Natalie Mering’s Nautical Canon:
The Little Mermaid (1989)
Certain records have the ability to tap into the collective psyche like an emotional divining rod. Titanic Rising, the fourth album from Natalie Mering’s project Weyes Blood, surges with big sounds and big feelings—symphonic strings and synths swell beneath sentimental melodies, in a return to the golden age of songwriting. It also brings to mind another set of golden records—the twin phonographs that were sent into space aboard NASA’s two Voyager spacecrafts under the guidance of Carl Sagan, an intergalactic time capsule designed to represent life on earth to anyone or anything out there that might encounter it. Like Sagan’s sonic “bottle” that was launched into the “cosmic ‘ocean’” in 1977, Titanic Rising captures something of what it feels like to be alive on earth in the present, and its mission is also one of hope.
While Mering’s previous album, Front Row Seat To Earth, was also interested in apocalypse and articulated the anxiety of the present moment (“Now what a great future this is gonna be,” she sang on the track “Generation Why,” and it sounded like an elegy), her latest offering is an earnest desire to make peace with change and find an anchor of meaning amongst the rising tides. If the world is a sinking ship, Natalie Mering is going down singing.
Born in California and raised as the daughter of musician parents who were also deeply religious, Mering has been writing, recording and performing under different variations of the name Weyes Blood since the age of fifteen. In conversation, as in her body of work, she is not afraid to get deep about the age we live in—how the shifts in technology and the constant threat of ecological collapse have changed the way we love, and what we believe in. We met in person ahead of her show at the Music Hall of Williamsburg and spoke about 90s childhood nostalgia, millennial burn out, and why modern dating has the energy of a slasher movie. In other words, we were talking about our generation.
I. Dream Geographies
THE BELIEVER: The new record is called Titanic Rising.

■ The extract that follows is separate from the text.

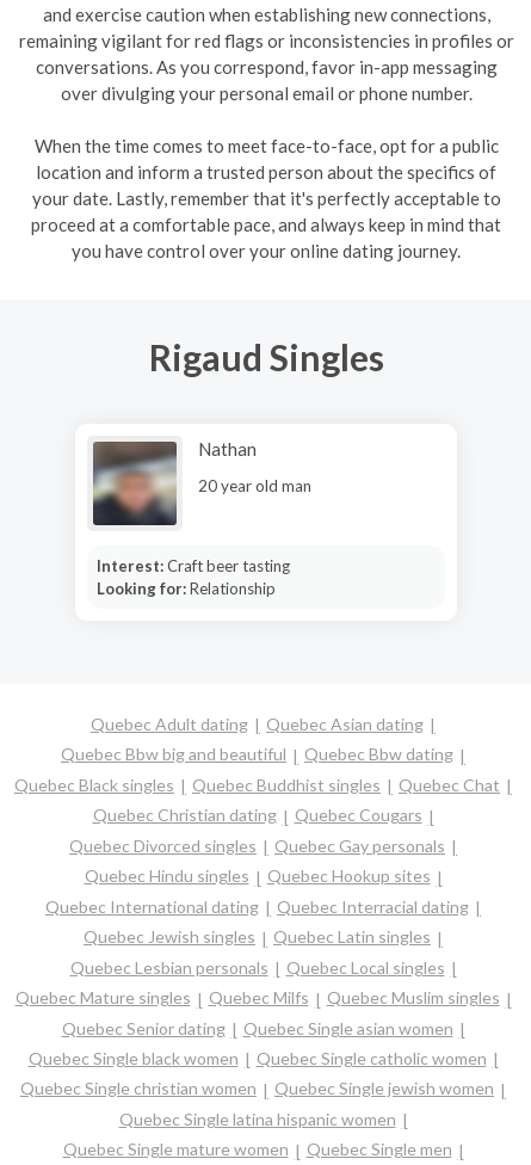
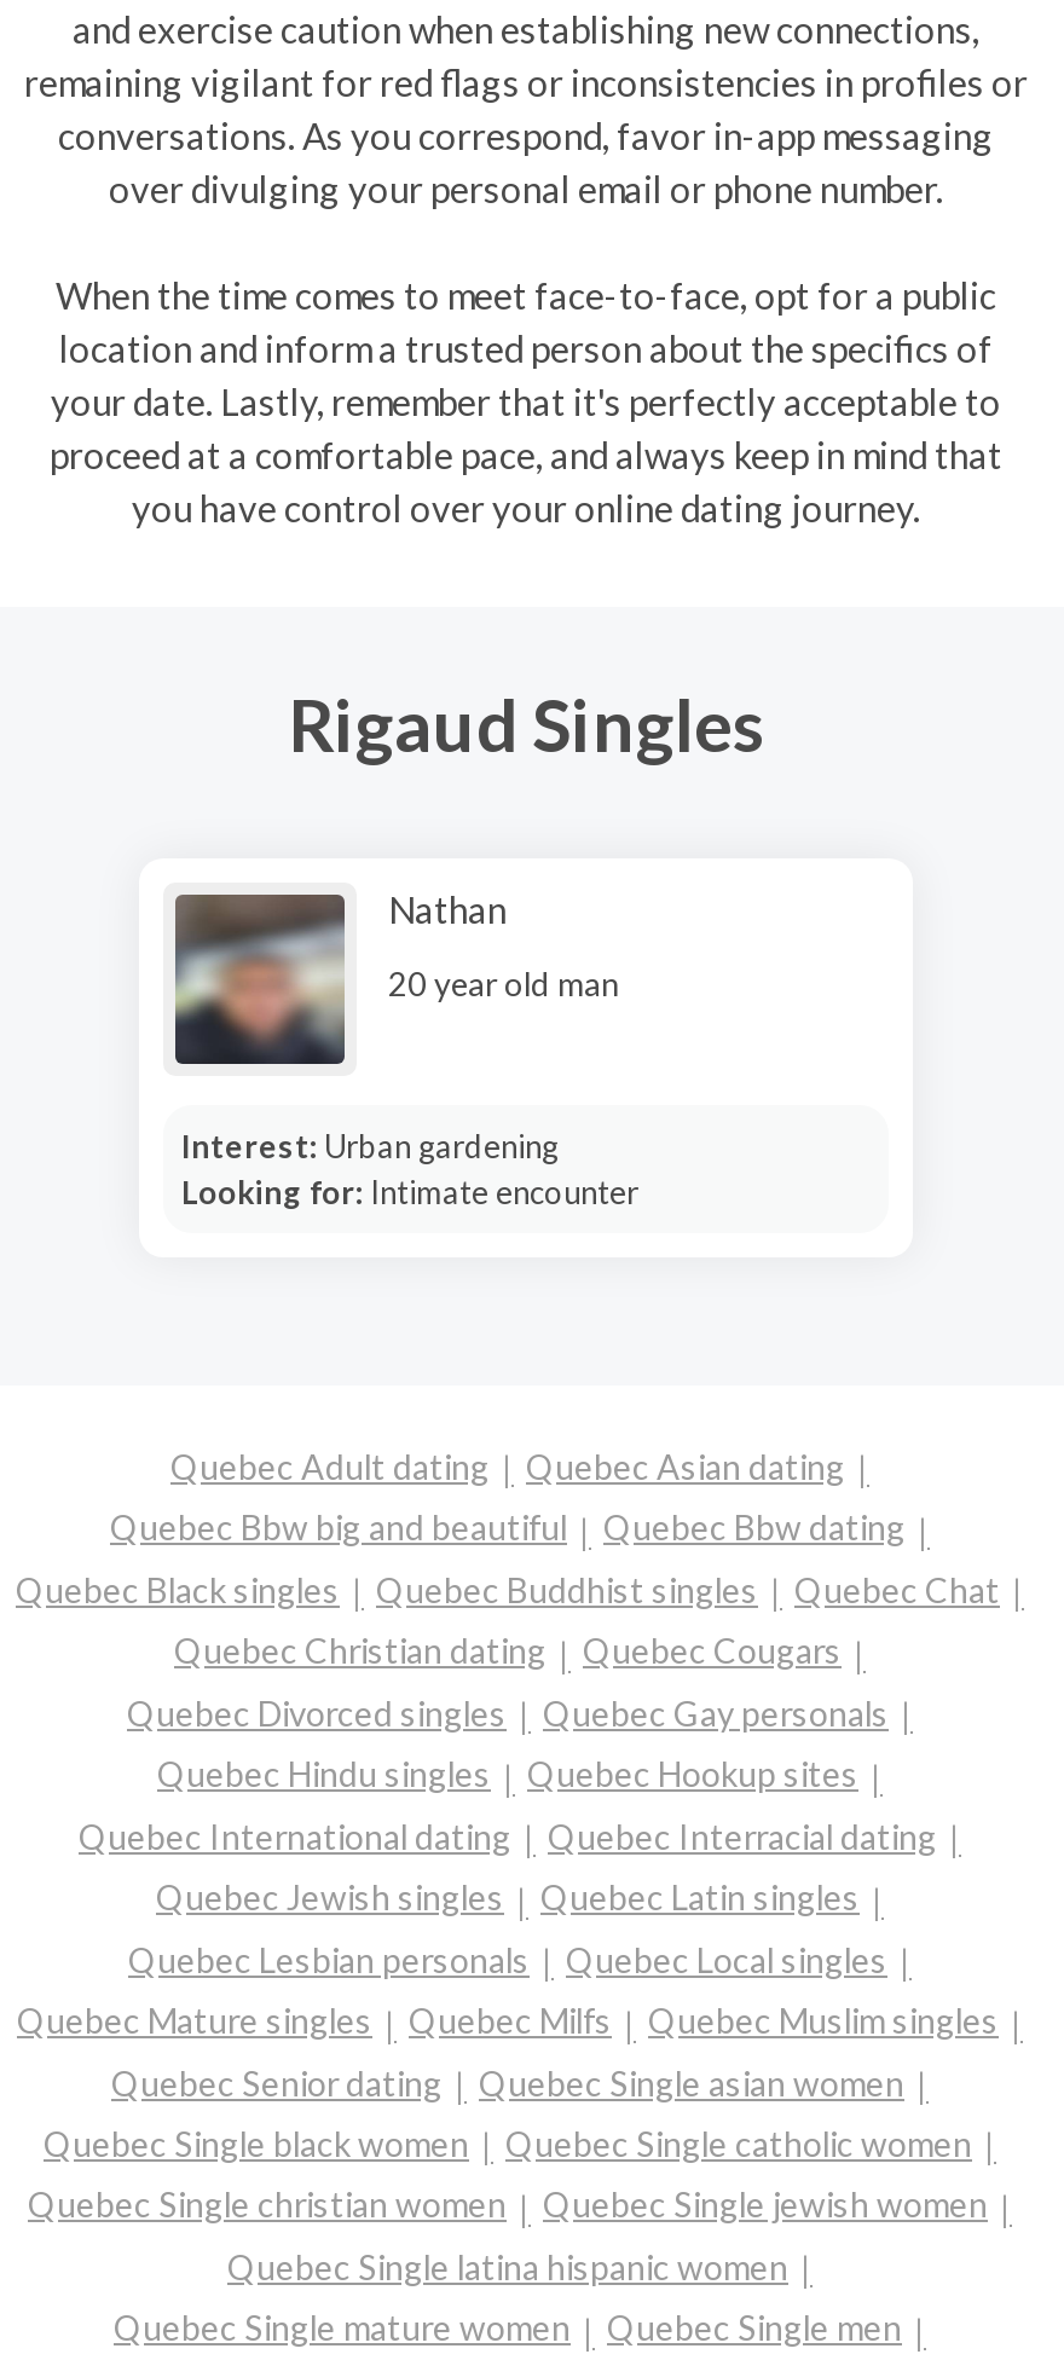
[96,556,289,597] Interest: Craft beer tasting | Looking for: Relationship -> [181,1126,638,1210] Interest: Urban gardening | Looking for: Intimate encounter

I wanted to start by asking you to talk a little about your connection to water and the ocean.
NATALIE MERING: I grew up by the ocean. I would go there as a young kid and, for me, it was soothing to jump in that water and get beat up by the waves, which are very much like the patterns of life. I feel very nautical at heart. I think there is a lot of symbolism that I draw from it. The ocean is this matriarchal, violent, misunderstood force—and it also represents the subconscious, this realm that we can’t quite access but is such a key component of who we are as a species.
BLVR: I wondered if there was a connection to the subconscious, actually, in the recurring imagery of oceans and space that come up across your body of work.
NM: Those two, to me, seem like the most subconscious places. Outer space being like, the deeper, more fractal mathematic version of that, and the ocean being the more emotional version.
BLVR: They’re the two great unknowns. We don’t really know what’s out there.
NM: We don’t really know, but we know that they’re a part of us. We came from the stars, we came from the ocean at some point.
BLVR: Do you think that’s the place your music comes from? The subconscious mind?
NM: I draw a lot of inspiration from that, but I can’t dig in there and find out what’s going on. It just bubbles up. It’s really a luck thing. When I write a great song, it’s like a gift. Something in me widens and I become a vehicle for that—something beyond myself.
I have a lot of really bizarre dreams and they usually put me in my place about how I’m doing emotionally. There was a time when my dreams were so much better than my life, so I would sleep more. I had a dream world, basically, where every city in America had a parallel, with a whole cast of characters and places and houses and things that didn’t exist in real life. My dream world was oppressively developed.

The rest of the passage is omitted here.